"Symbolika biblijna" - 12.12.2012r

 

       Nasz wykładowca, nieco stremowany nietypową dla siebie rolą zaczął wykład żartobliwie, że w trzydzieści lat od skończenia seminarium pewniej czuje się w tematyce budowy kościoła niż ściśle biblijnej. Okazało się jednak, że i z Biblią radzi sobie świetnie.

 

       Przechodząc do meritum ksiądz Bronicki na wstępie skupił się na wieloznaczności (a przez to i różnych interpretacjach w poszczególnych religiach) całego bogactwa symbolicznego „Księgi”. Za przykład przyjął początek księgi Genesis – o stworzeniu świata.
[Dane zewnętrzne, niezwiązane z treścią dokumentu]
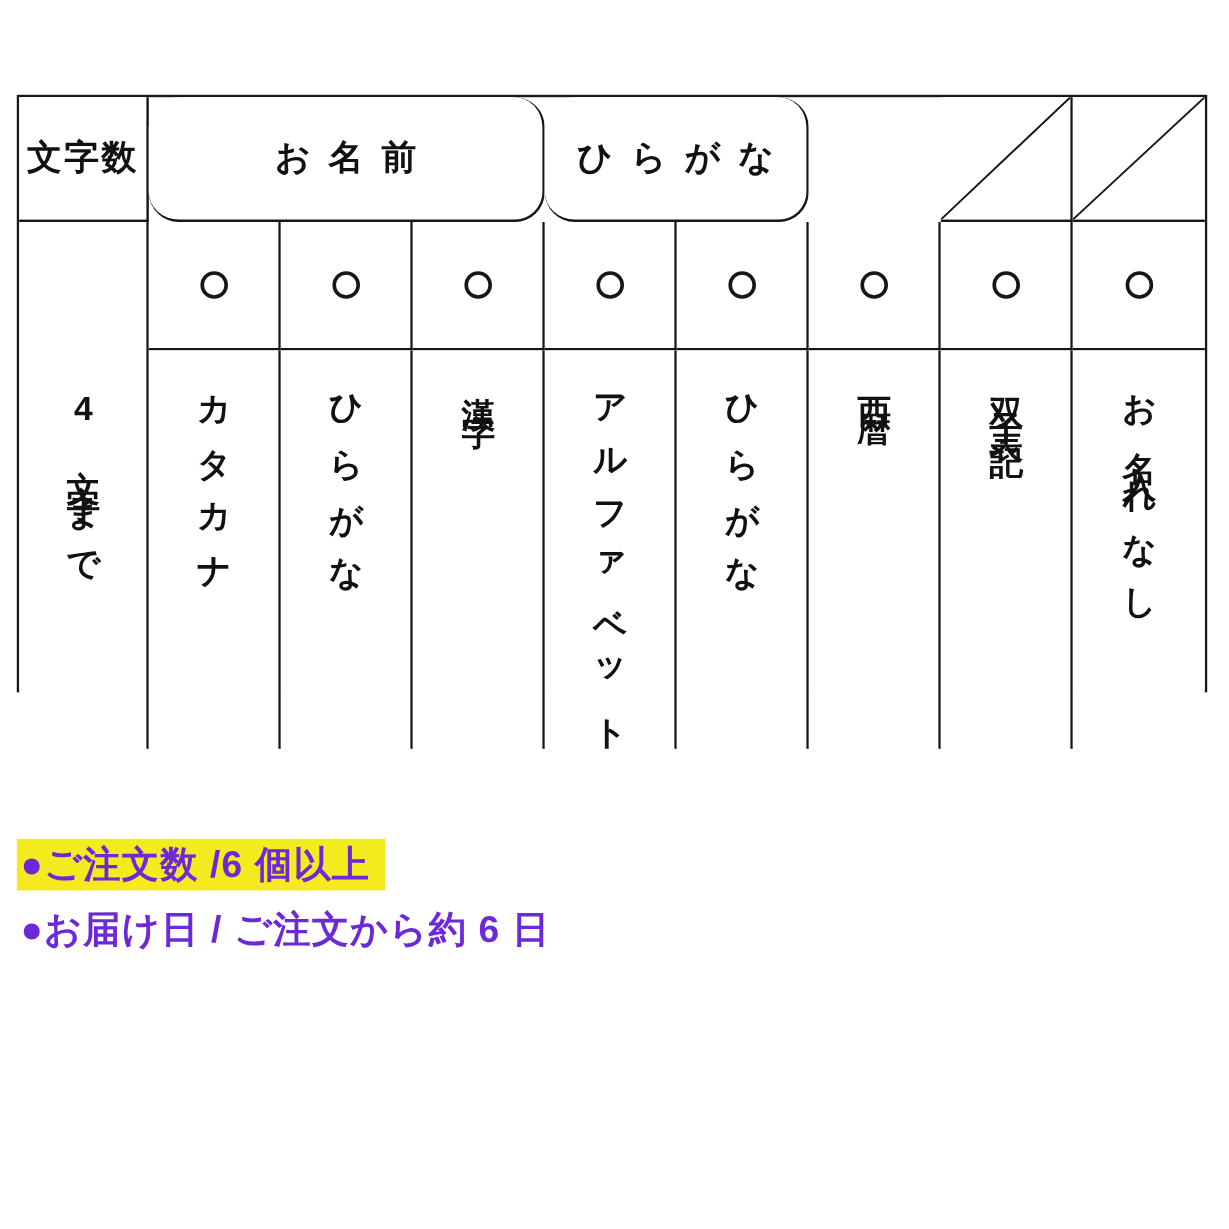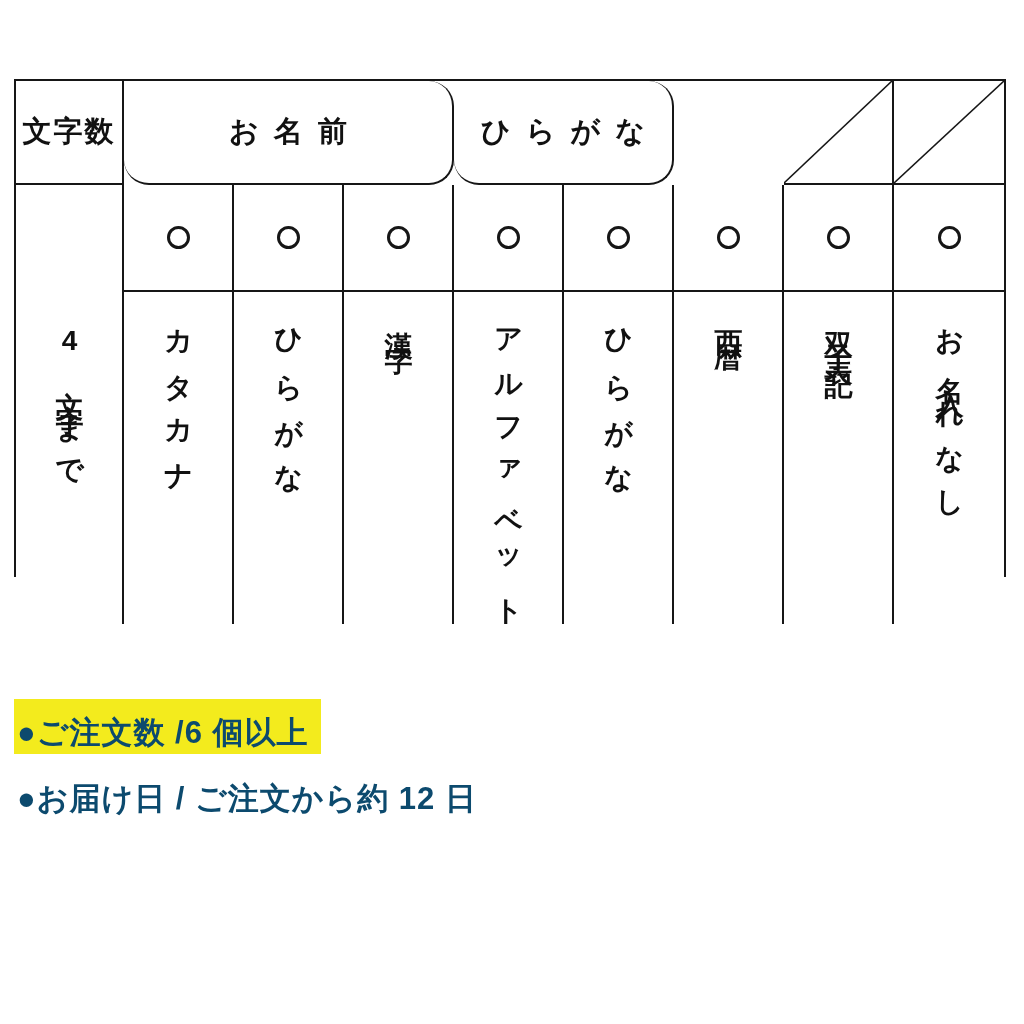"●ご注文数 /6 個以上" .note { color: #0c4a6e -> #6d28d9; padding: 12px 12px 0 3px -> 0 12px 0 3px }
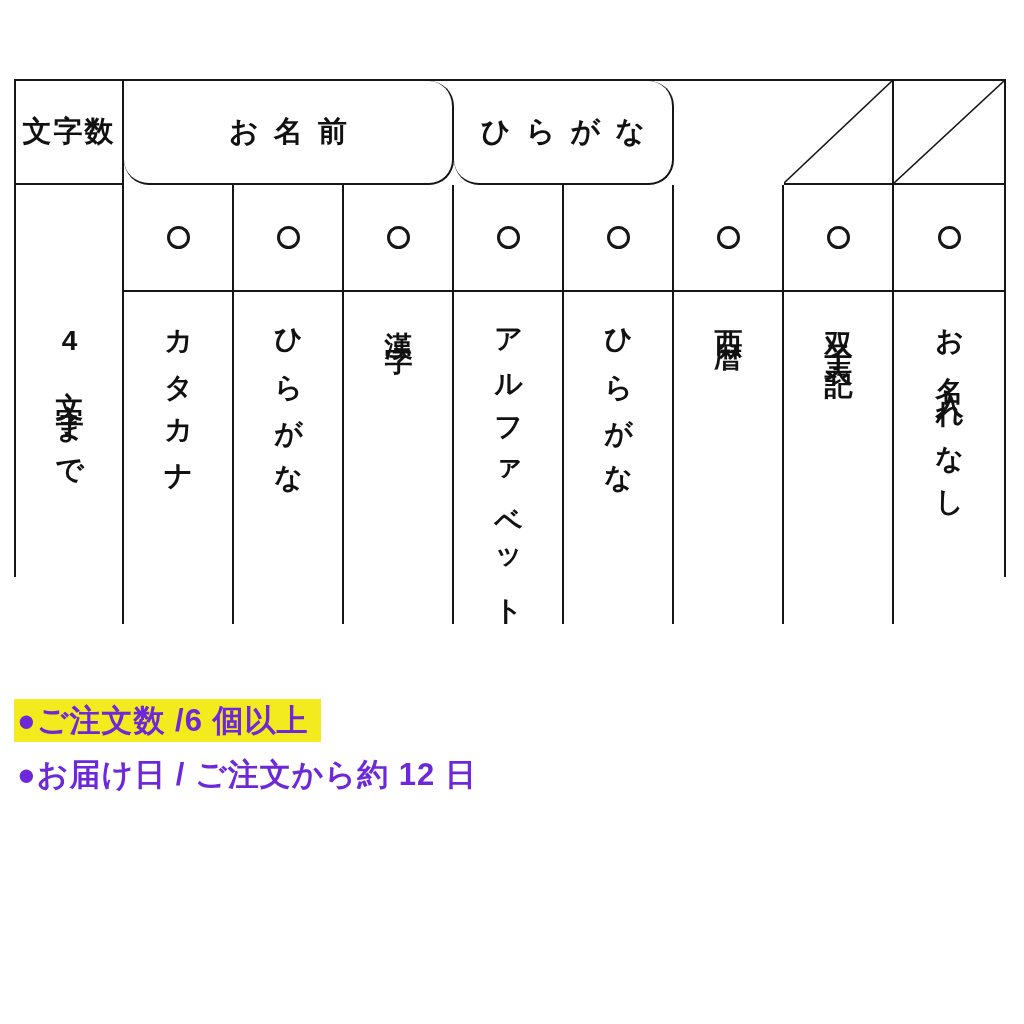"●お届け日 / ご注文から約 12 日" div.note { text: 12 -> 6 }
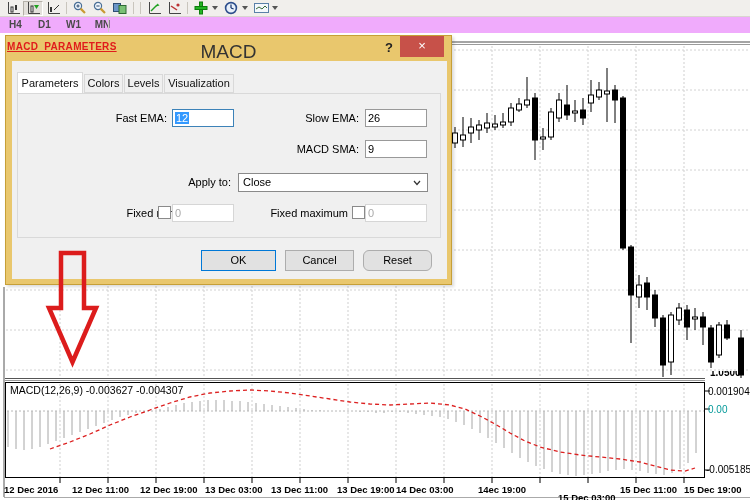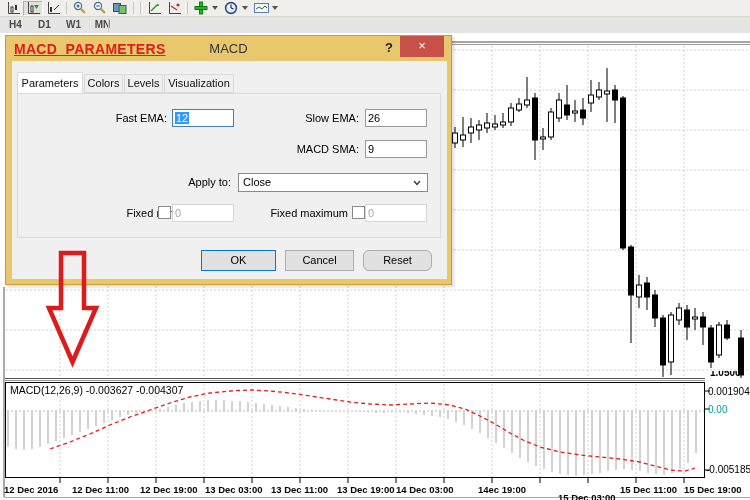"H4" .tfrow { background: #e5e5e5 -> #f0abfc }
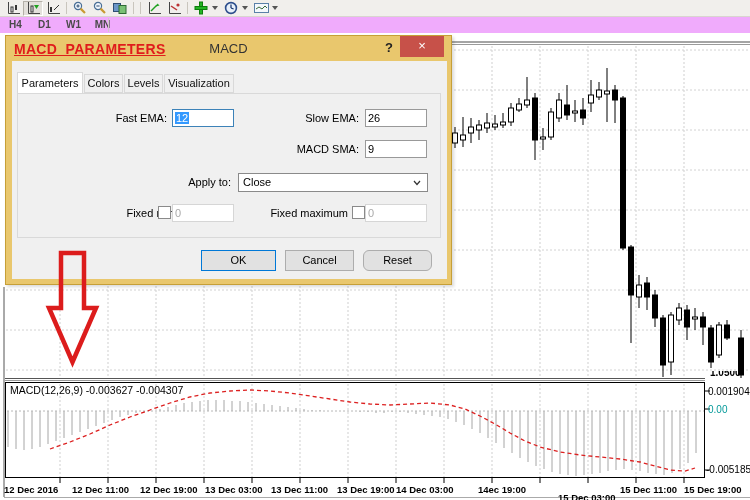"MACD PARAMETERS" .annot { font-size: 14px -> 10px; left: 8px -> 1px }
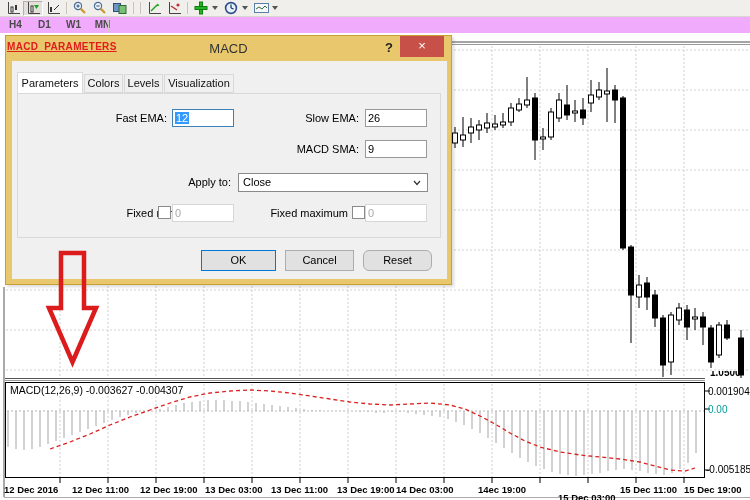"MACD" .dlg-title-text { font-size: 13px -> 19px }
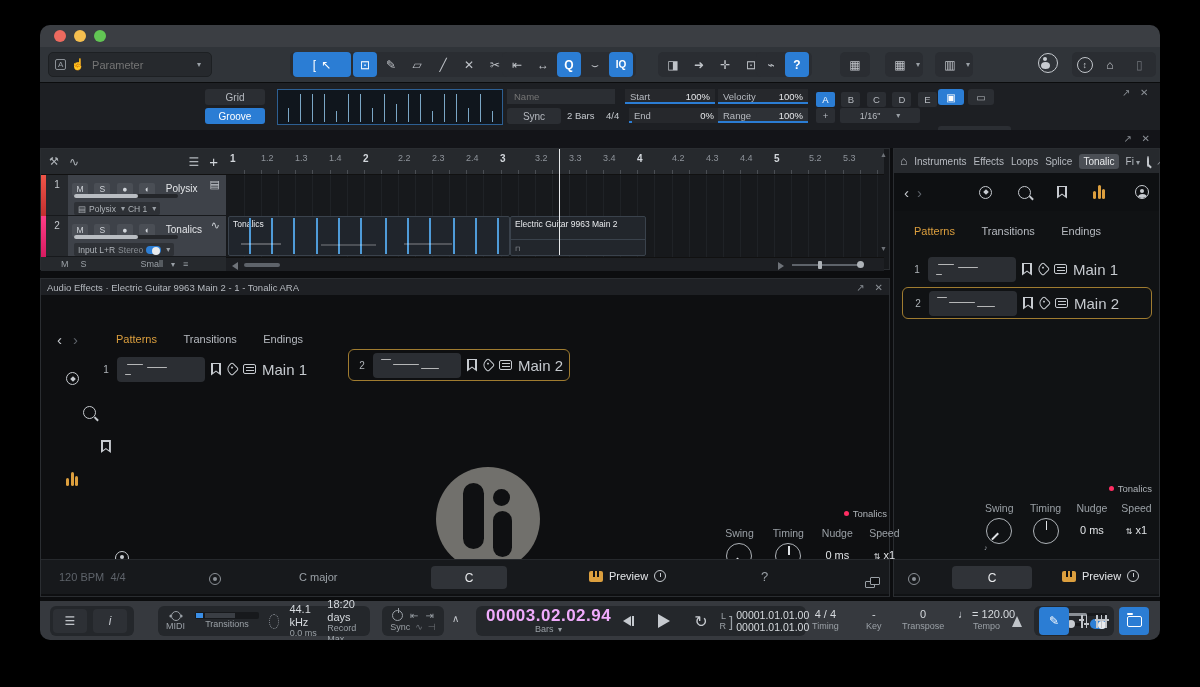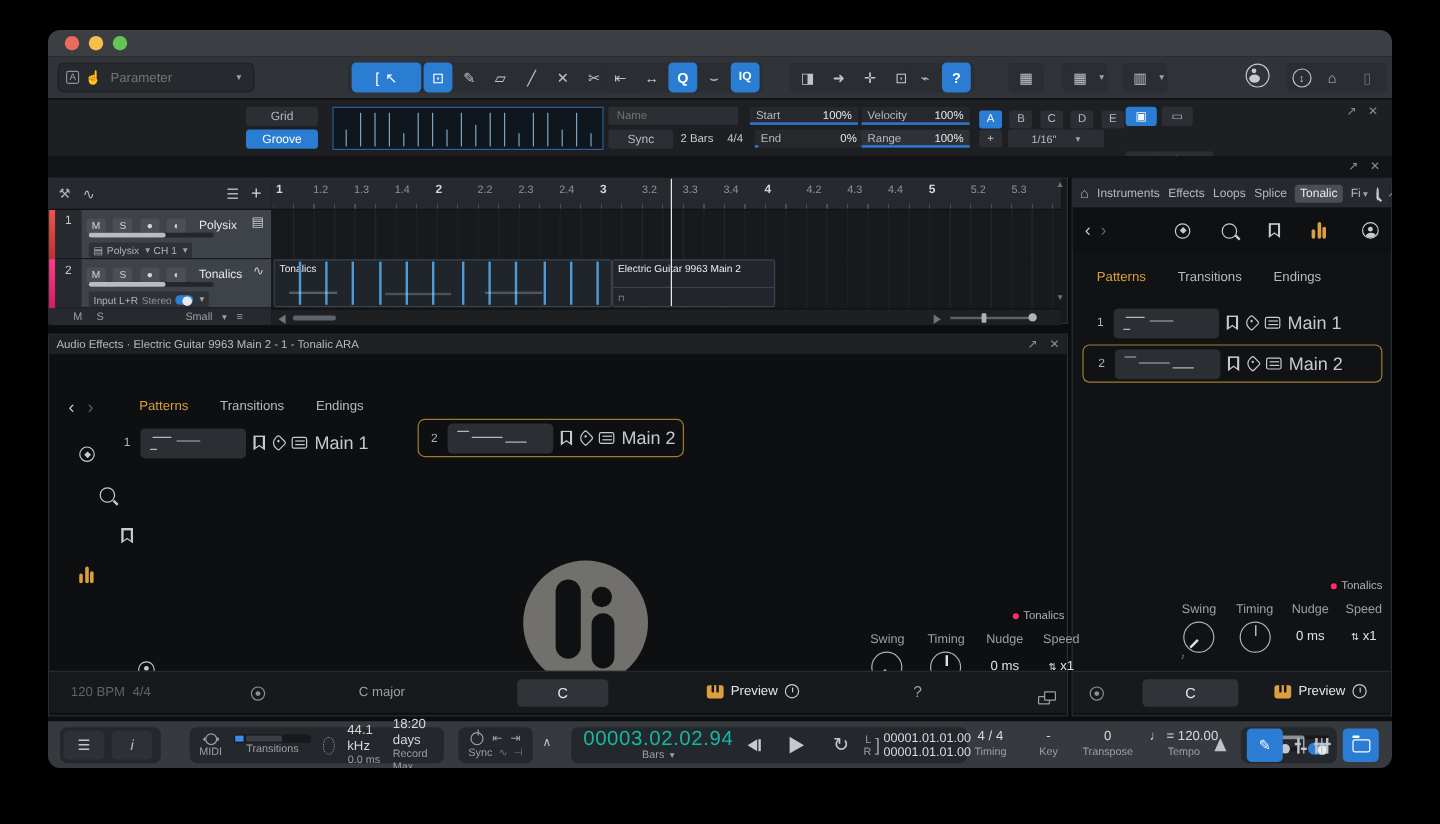"Small" span { margin-left: 42px -> 28px }
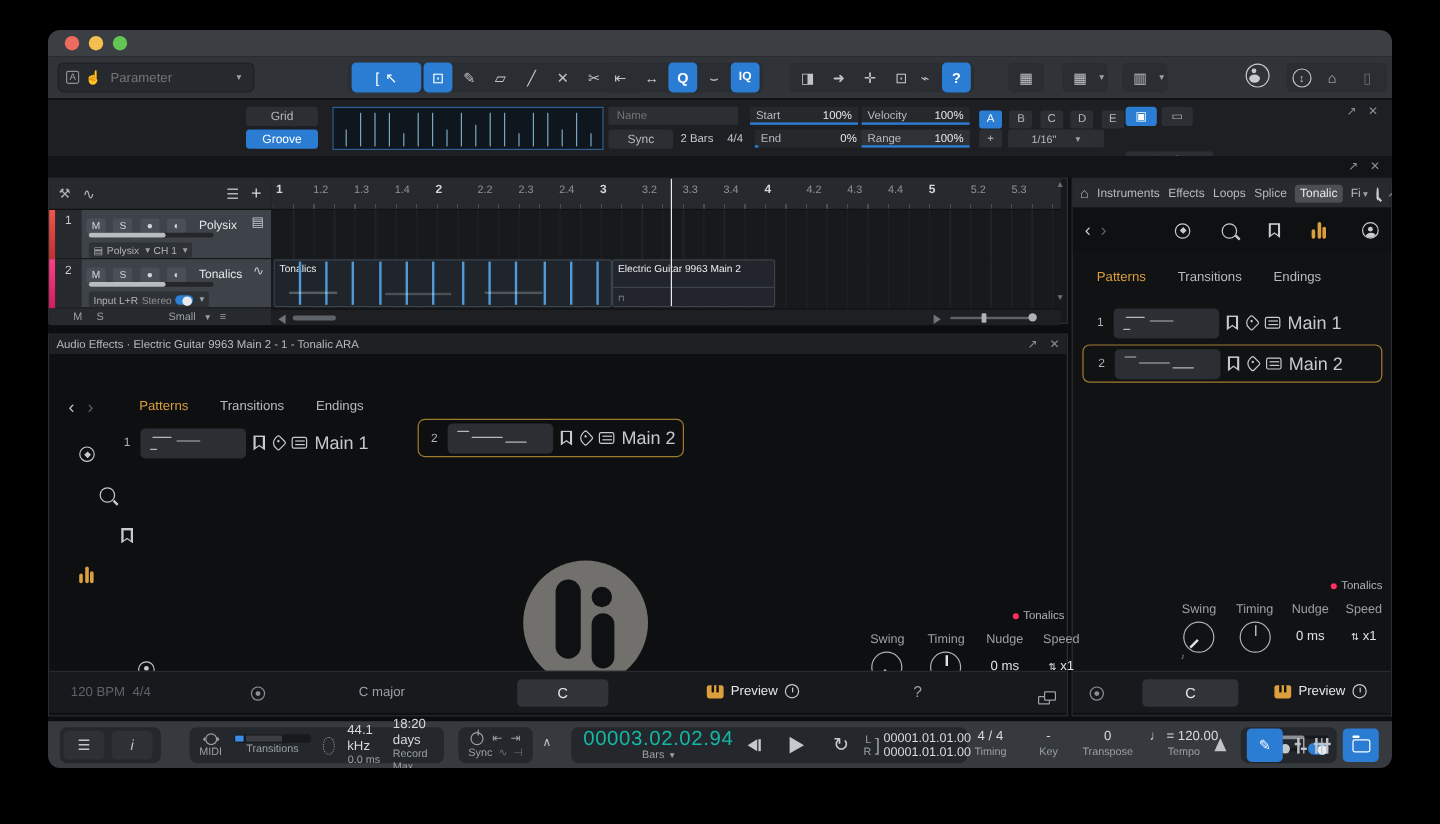"00003.02.02.94" .bigpos { color: #14b8a6 -> #f0abfc; font-weight: normal -> bold }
       Ciekawym był też fragment wypowiedzi poświęcony symbolice liczb występujących w Biblii (np. 1 znaczy Bóg, a 666 to symbol szatana). Poszczególne części ludzkiego ciała również mają swoje symboliczne znaczenie, tak jak i kolory (np. biel – doskonałość, czerń – brak czegoś, żałobę).

       W całości i w poszczególnych elementach symboliczny wymiar ma ostatni fragment Ewangelii św. Jana, czyli Apokalipsa (odsłonięcie, objawienie). Próby całkowitego zrozumienia jej tajników są przedmiotem dociekań biblistów do dziś. Ale symbolika biblijna w jej powszechniejszej obecności w języku dotyczy nas wszystkich.

       Nasz wykładowca przytoczył wiele haseł i obrazów biblijnych używanych jako symbole innych znaczeń w potocznym języku współczesnym. Mówimy przecież o egipskich ciemnościach, o mannie z nieba, o wdowim groszu, hiobowej wieści, a także o Judaszu – judaszu, Łazarzu – łazarzu, kainowej zbrodni i wielu innych świadomych i nieświadomych odwołaniach do symboli biblijnych.

       Wykład wzbudził żywe zainteresowanie słuchaczy.

Dziękujemy księdzu – wykładowcy serdecznie.